すみ これは小説を読むものとしては面白い内容だったな。なんか、なるほどなるほどといつも以上に身を入れて読んじゃったよ(笑)
にえ それから、私と友人と叔父さん、それにオババで新しく知り合ったスミス氏という謎の人物が語る短い物語の数々。
すみ とにかくたくさん入ってたよね。ドキッとする話とか、ニンマリする話とか、ゾゾッとする話とか、バリエーションにも富んでいたし。
にえ どれもスンゴイおもしろかったよね。しかも、剽窃というテーマもあるわけだから、それも意識しつつ読まなくちゃいけなかったりして、 なお楽しかった。
すみ 死に神に出会ったバグダッドの商人の召使いの話とか、アマゾン上流で消えた夫を探しに行った美しい妻の話とか、死んだ双子の妹になりすました男の話とか、 とにかくどれもおもしろかった。

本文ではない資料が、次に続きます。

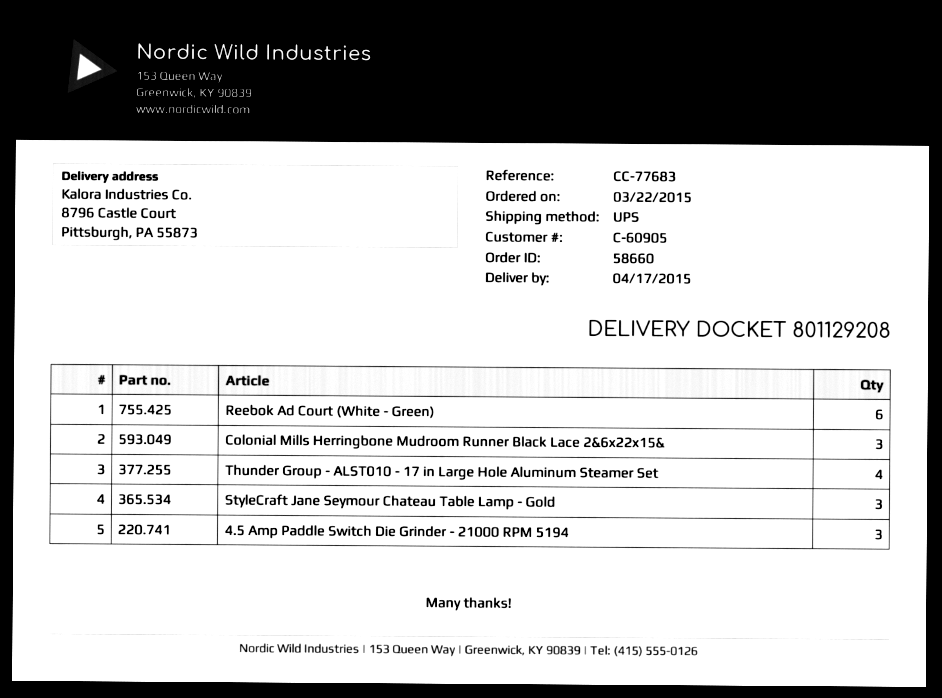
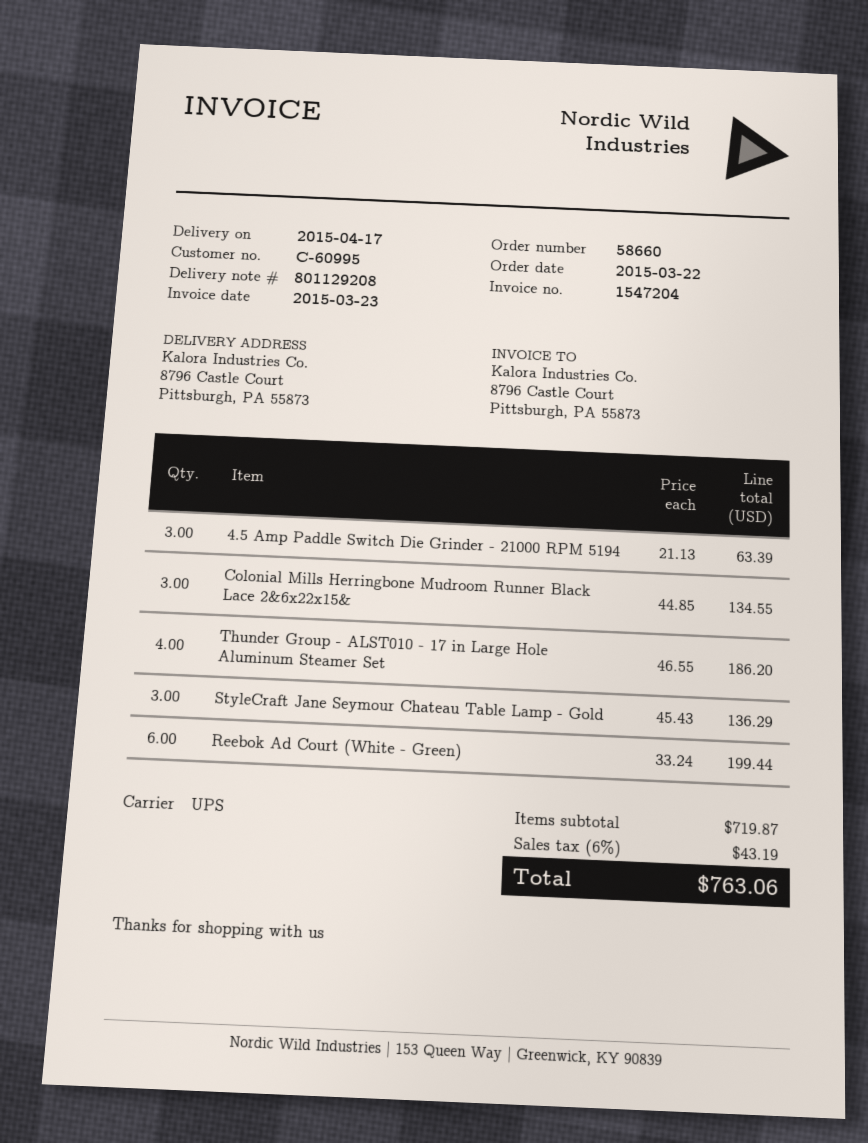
customer number: C-60905 -> C-60995

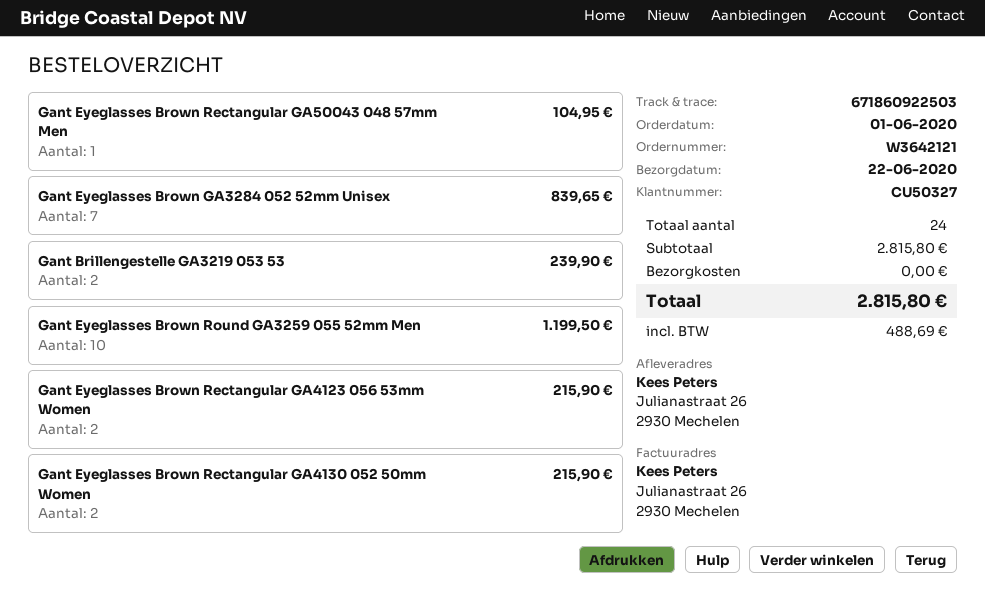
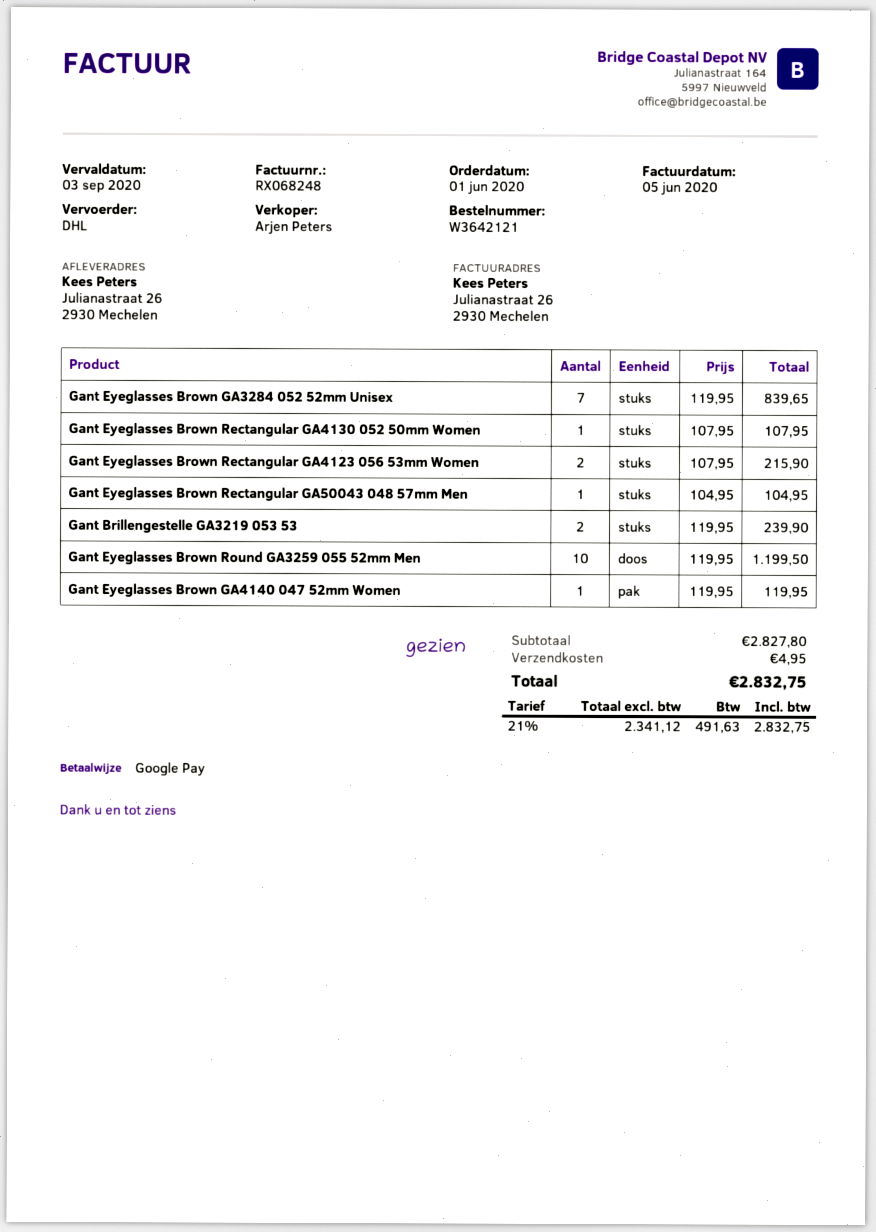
Gant Eyeglasses Brown Rectangular GA4130 052 50mm Women: 2 for 215.90 -> 1 for 107.95
Gant Eyeglasses Brown GA4140 047 52mm Women: none -> 1 for 119.95
subtotal: 2815.80 -> 2827.80
shipping: 0.00 -> 4.95
tax: 488.69 -> 491.63
total: 2815.80 -> 2832.75

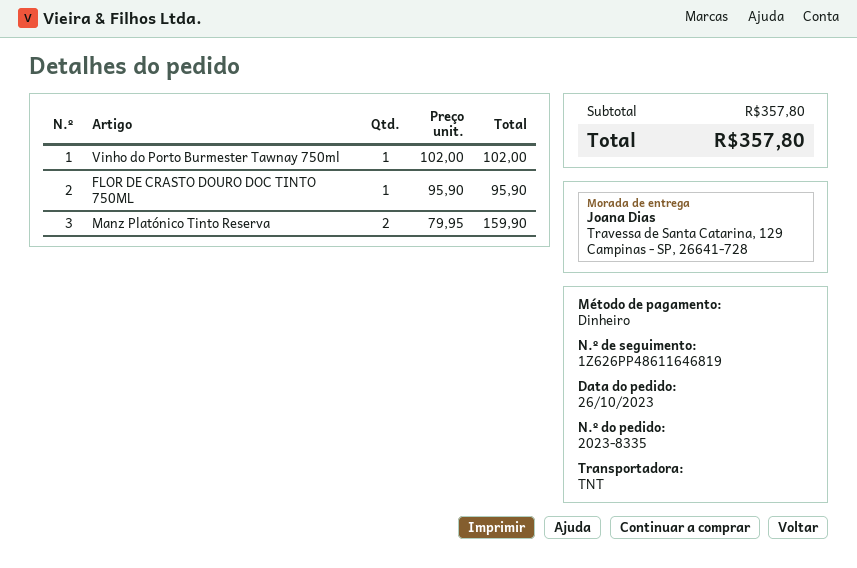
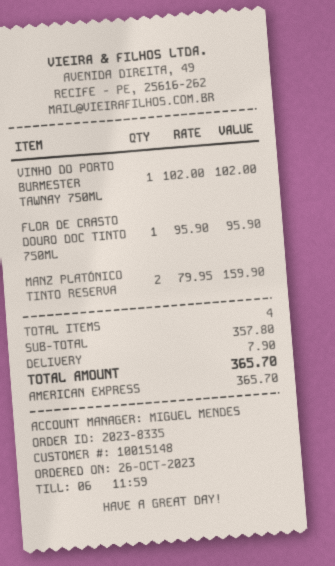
payment method: cash -> American Express
shipping: none -> 7.90
total: 357.80 -> 365.70

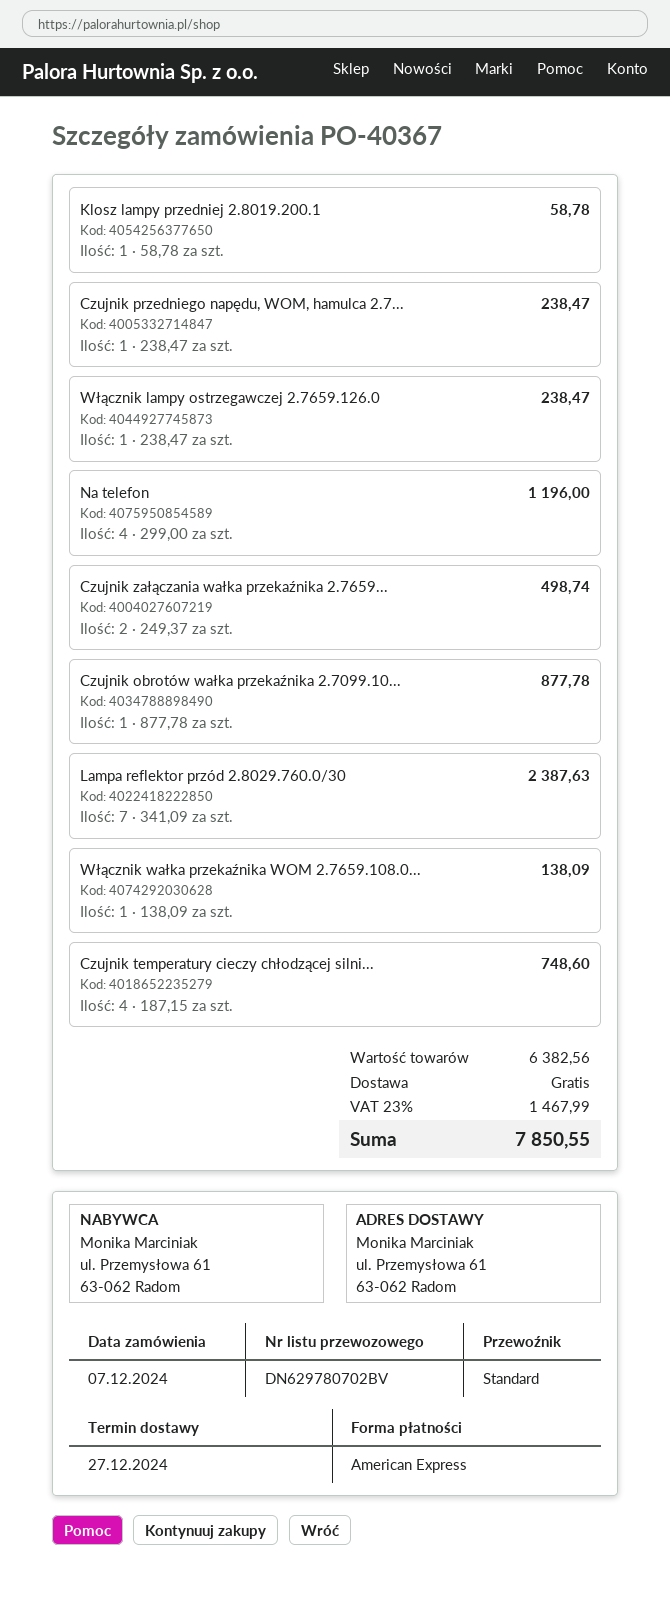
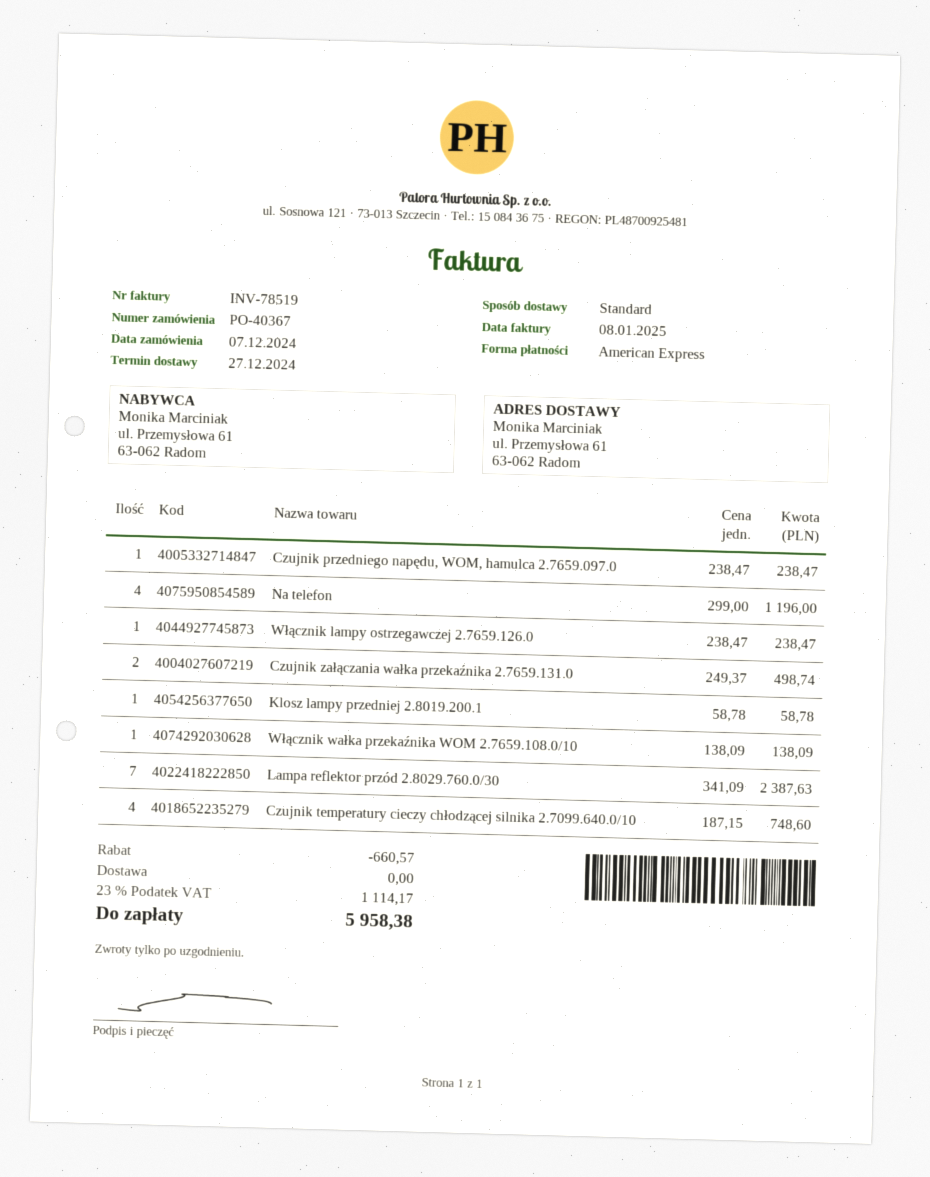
Czujnik obrotów wałka przekaźnika 2.7099.10...: 1 x 877.78 = 877.78 -> none
discount: none -> 660.57
tax: 23% = 1467.99 -> 23% = 1114.17
total: 7850.55 -> 5958.38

にえ 全体のストーリーもきっちりまとまってて、ホントにおもしろかったね。スペインのバスク地方っていう場所だけでも興味深かったのに、話もこれだけおもしろいと満足感は大きいな。
すみ すべてひっくるめると、なかには残酷な話もあったけど、でもどこか優しさがあって、ギスギスと鋭い感じがしなくて、ホッコリした印象だったな。大満足でした。私もオススメ。